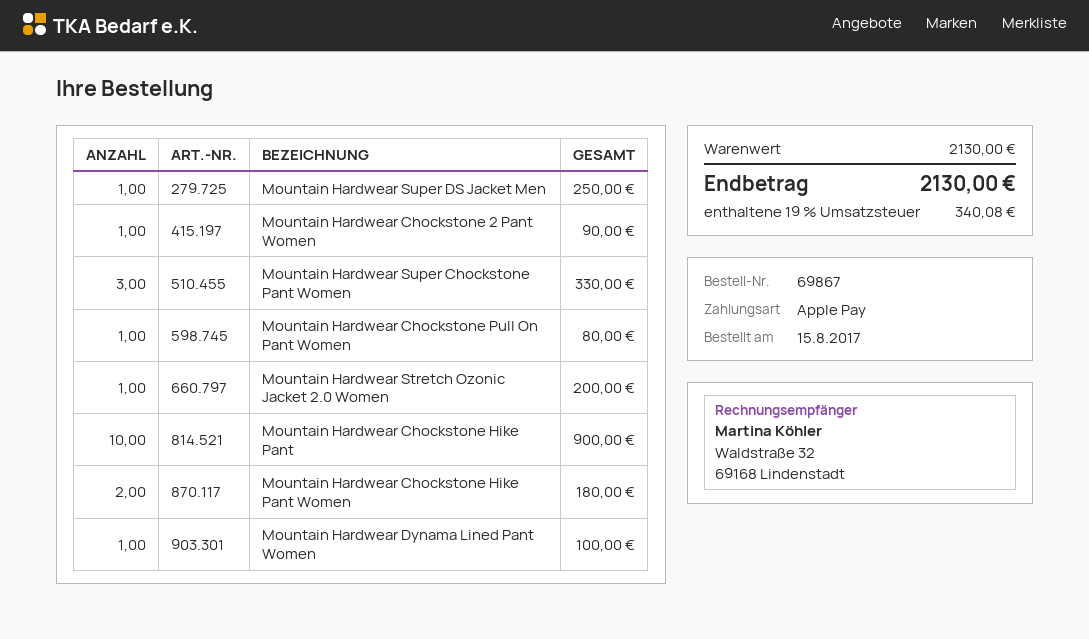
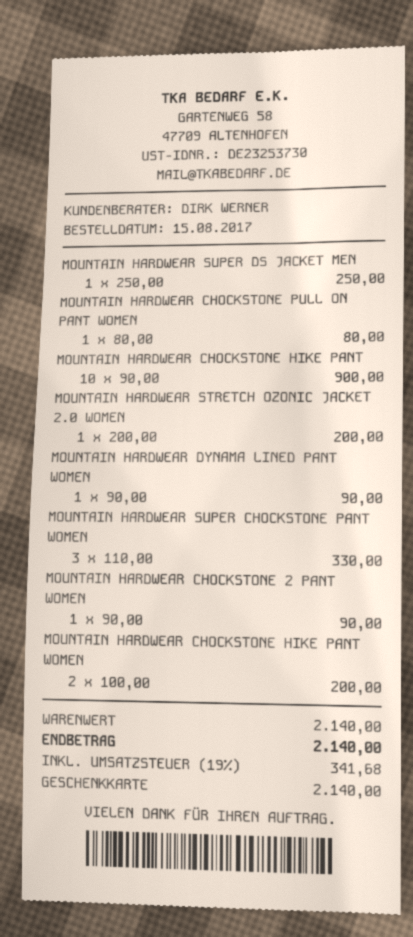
payment method: Apple Pay -> gift card
Mountain Hardwear Chockstone Hike Pant Women: 2 for 180.00 -> 2 for 200.00
Mountain Hardwear Dynama Lined Pant Women: 1 for 100.00 -> 1 for 90.00
subtotal: 2130.00 -> 2140.00
tax: 19% = 340.08 -> 19% = 341.68
total: 2130.00 -> 2140.00

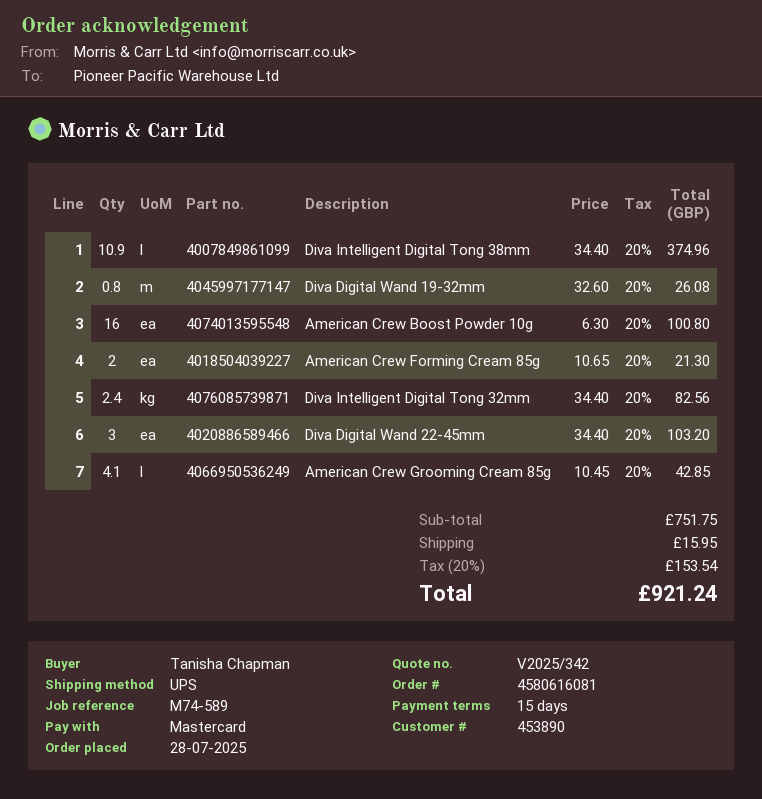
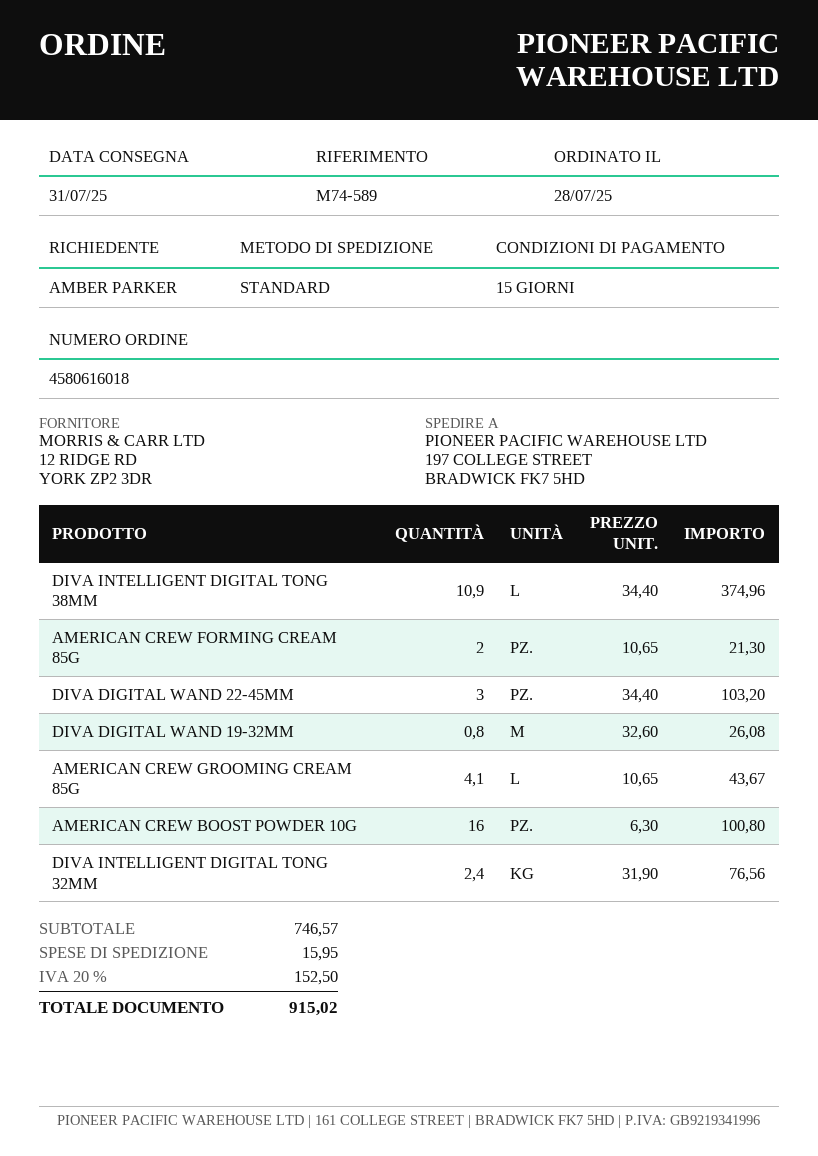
order number: 4580616081 -> 4580616018
ordered by: Tanisha Chapman -> AMBER PARKER
shipping method: UPS -> standard
Diva Intelligent Digital Tong 32mm: 2.4 x 34.40 = 82.56 -> 2.4 x 31.90 = 76.56
American Crew Grooming Cream 85g: 4.1 x 10.45 = 42.85 -> 4.1 x 10.65 = 43.67
subtotal: 751.75 -> 746.57
tax: 20% = 153.54 -> 20% = 152.50
total: 921.24 -> 915.02

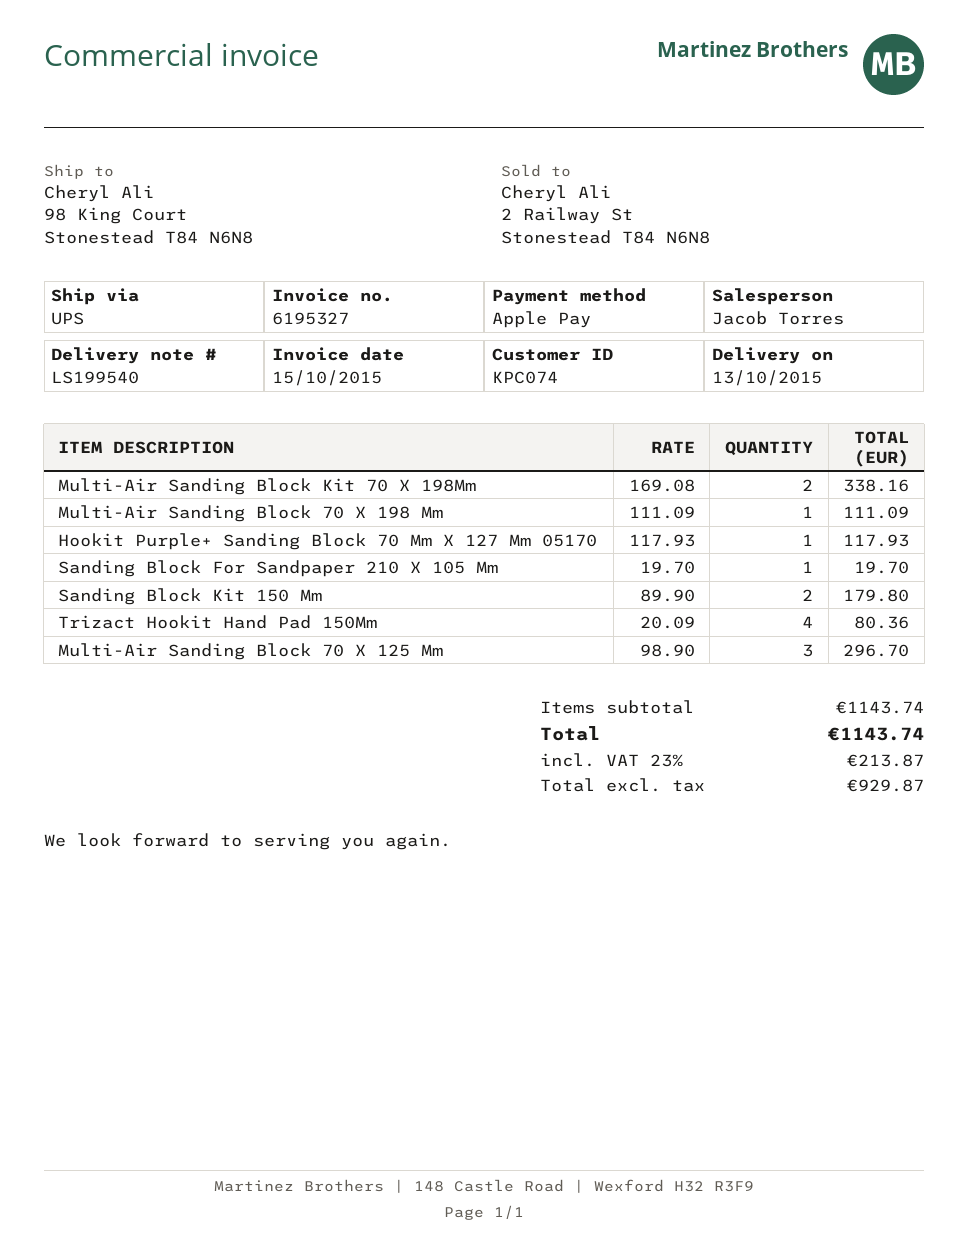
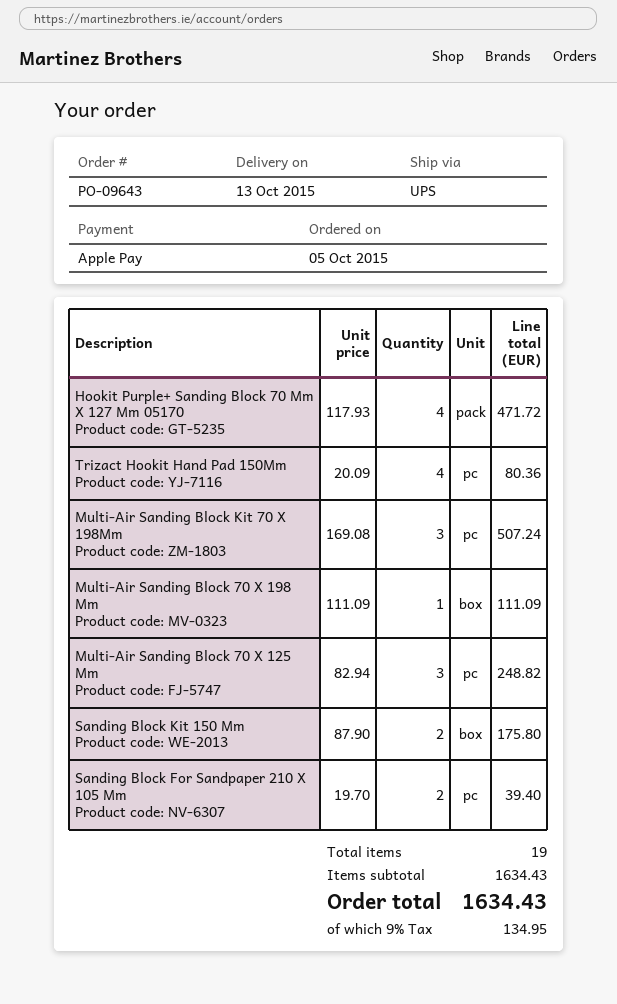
Multi-Air Sanding Block Kit 70 X 198Mm: 2 x 169.08 = 338.16 -> 3 x 169.08 = 507.24
Hookit Purple+ Sanding Block 70 Mm X 127 Mm 05170: 1 x 117.93 = 117.93 -> 4 x 117.93 = 471.72
Sanding Block For Sandpaper 210 X 105 Mm: 1 x 19.70 = 19.70 -> 2 x 19.70 = 39.40
Sanding Block Kit 150 Mm: 2 x 89.90 = 179.80 -> 2 x 87.90 = 175.80
Multi-Air Sanding Block 70 X 125 Mm: 3 x 98.90 = 296.70 -> 3 x 82.94 = 248.82
subtotal: 1143.74 -> 1634.43
tax: 23% = 213.87 -> 9% = 134.95
total: 1143.74 -> 1634.43

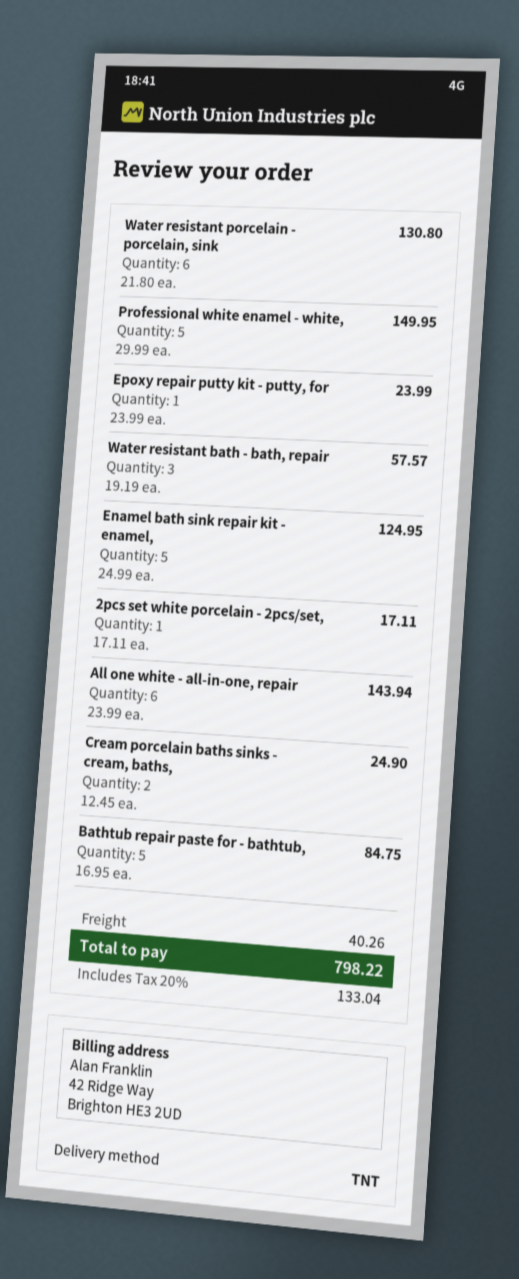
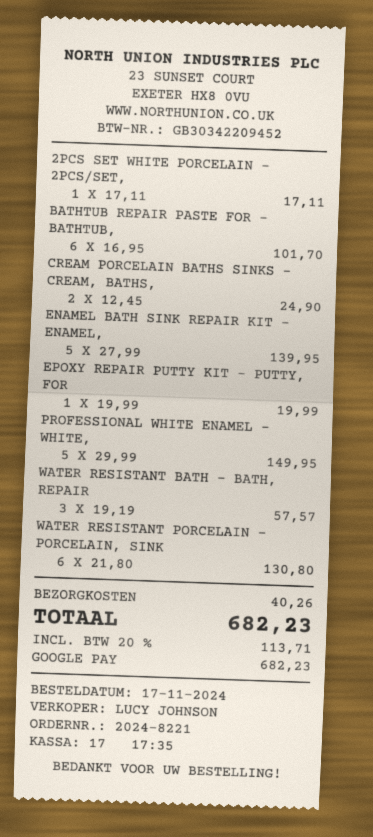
Epoxy repair putty kit - putty, for: 1 x 23.99 = 23.99 -> 1 x 19.99 = 19.99
Enamel bath sink repair kit - enamel,: 5 x 24.99 = 124.95 -> 5 x 27.99 = 139.95
All one white - all-in-one, repair: 6 x 23.99 = 143.94 -> none
Bathtub repair paste for - bathtub,: 5 x 16.95 = 84.75 -> 6 x 16.95 = 101.70
tax: 20% = 133.04 -> 20% = 113.71
total: 798.22 -> 682.23

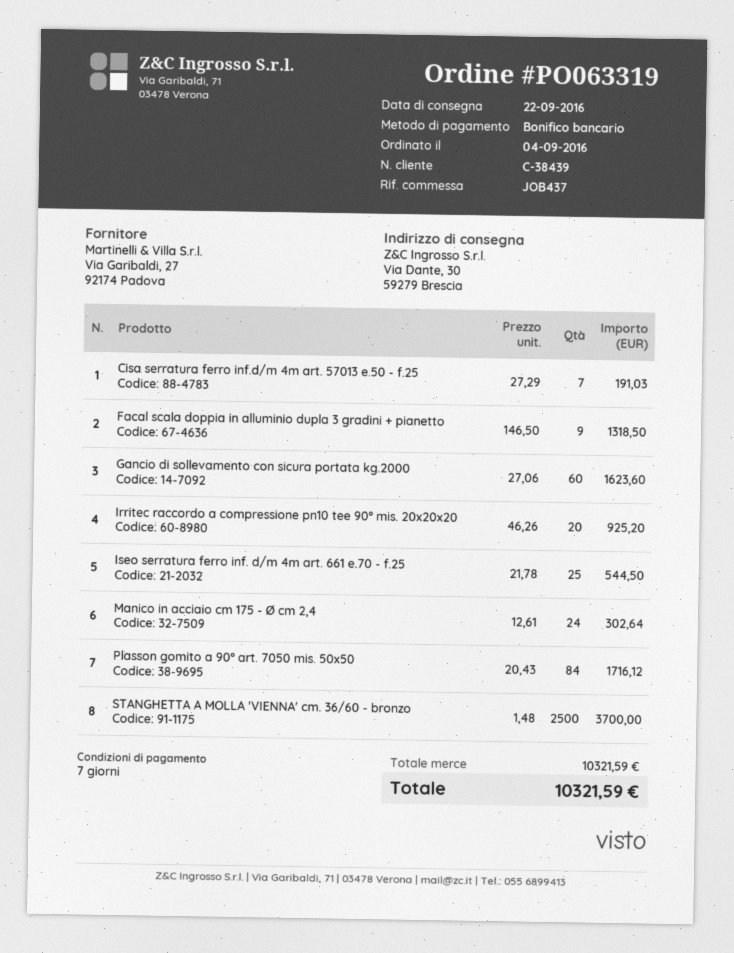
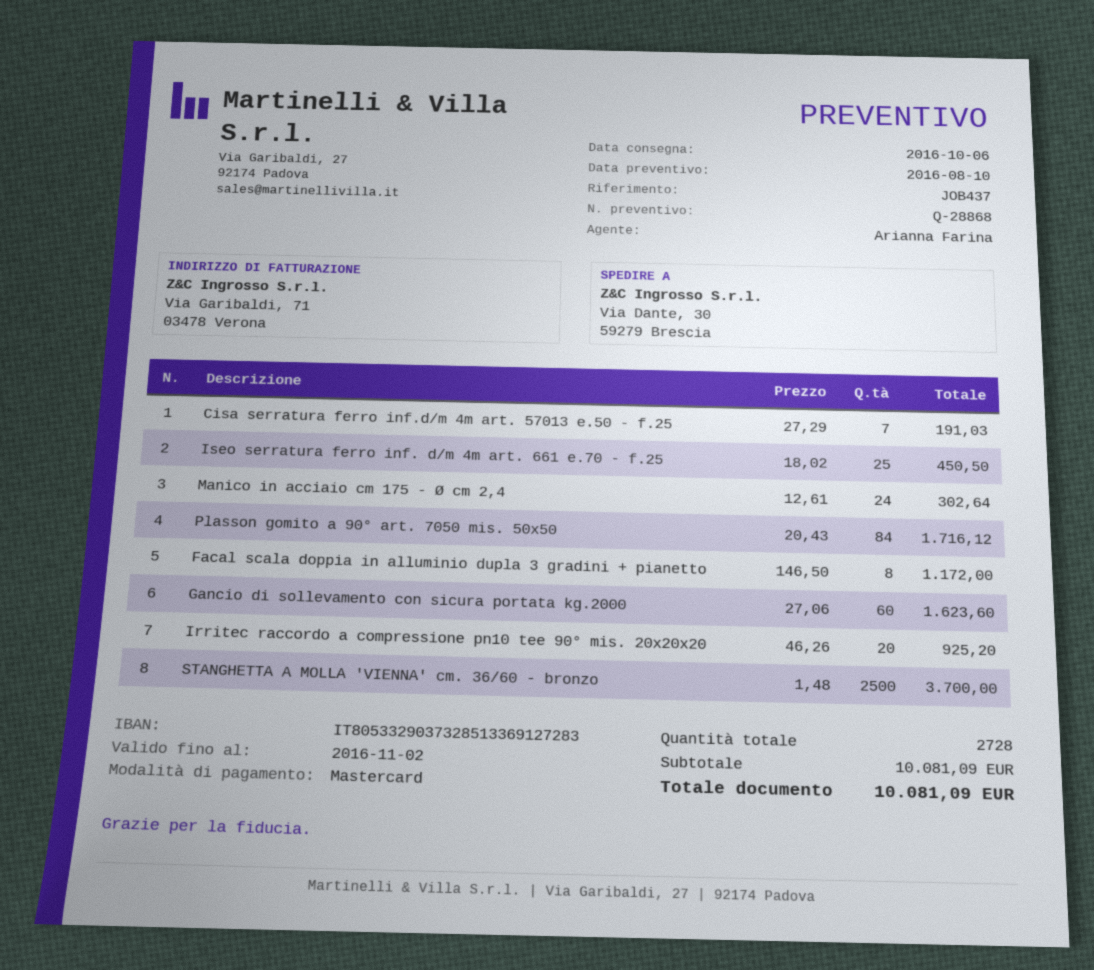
delivery date: 2016-09-22 -> 2016-10-06
payment method: bank transfer -> Mastercard
Facal scala doppia in alluminio dupla 3 gradini + pianetto: 9 x 146.50 = 1318.50 -> 8 x 146.50 = 1172.00
Iseo serratura ferro inf. d/m 4m art. 661 e.70 - f.25: 25 x 21.78 = 544.50 -> 25 x 18.02 = 450.50
subtotal: 10321.59 -> 10081.09
total: 10321.59 -> 10081.09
-----
About this exercise: Reproduce the entries above word for word. Pictures stay out.

Result of this task:
payment method: Apple Pay -> gift card
Mountain Hardwear Chockstone Hike Pant Women: 2 for 180.00 -> 2 for 200.00
Mountain Hardwear Dynama Lined Pant Women: 1 for 100.00 -> 1 for 90.00
subtotal: 2130.00 -> 2140.00
tax: 19% = 340.08 -> 19% = 341.68
total: 2130.00 -> 2140.00

order number: 4580616081 -> 4580616018
ordered by: Tanisha Chapman -> AMBER PARKER
shipping method: UPS -> standard
Diva Intelligent Digital Tong 32mm: 2.4 x 34.40 = 82.56 -> 2.4 x 31.90 = 76.56
American Crew Grooming Cream 85g: 4.1 x 10.45 = 42.85 -> 4.1 x 10.65 = 43.67
subtotal: 751.75 -> 746.57
tax: 20% = 153.54 -> 20% = 152.50
total: 921.24 -> 915.02

Multi-Air Sanding Block Kit 70 X 198Mm: 2 x 169.08 = 338.16 -> 3 x 169.08 = 507.24
Hookit Purple+ Sanding Block 70 Mm X 127 Mm 05170: 1 x 117.93 = 117.93 -> 4 x 117.93 = 471.72
Sanding Block For Sandpaper 210 X 105 Mm: 1 x 19.70 = 19.70 -> 2 x 19.70 = 39.40
Sanding Block Kit 150 Mm: 2 x 89.90 = 179.80 -> 2 x 87.90 = 175.80
Multi-Air Sanding Block 70 X 125 Mm: 3 x 98.90 = 296.70 -> 3 x 82.94 = 248.82
subtotal: 1143.74 -> 1634.43
tax: 23% = 213.87 -> 9% = 134.95
total: 1143.74 -> 1634.43

Epoxy repair putty kit - putty, for: 1 x 23.99 = 23.99 -> 1 x 19.99 = 19.99
Enamel bath sink repair kit - enamel,: 5 x 24.99 = 124.95 -> 5 x 27.99 = 139.95
All one white - all-in-one, repair: 6 x 23.99 = 143.94 -> none
Bathtub repair paste for - bathtub,: 5 x 16.95 = 84.75 -> 6 x 16.95 = 101.70
tax: 20% = 133.04 -> 20% = 113.71
total: 798.22 -> 682.23

delivery date: 2016-09-22 -> 2016-10-06
payment method: bank transfer -> Mastercard
Facal scala doppia in alluminio dupla 3 gradini + pianetto: 9 x 146.50 = 1318.50 -> 8 x 146.50 = 1172.00
Iseo serratura ferro inf. d/m 4m art. 661 e.70 - f.25: 25 x 21.78 = 544.50 -> 25 x 18.02 = 450.50
subtotal: 10321.59 -> 10081.09
total: 10321.59 -> 10081.09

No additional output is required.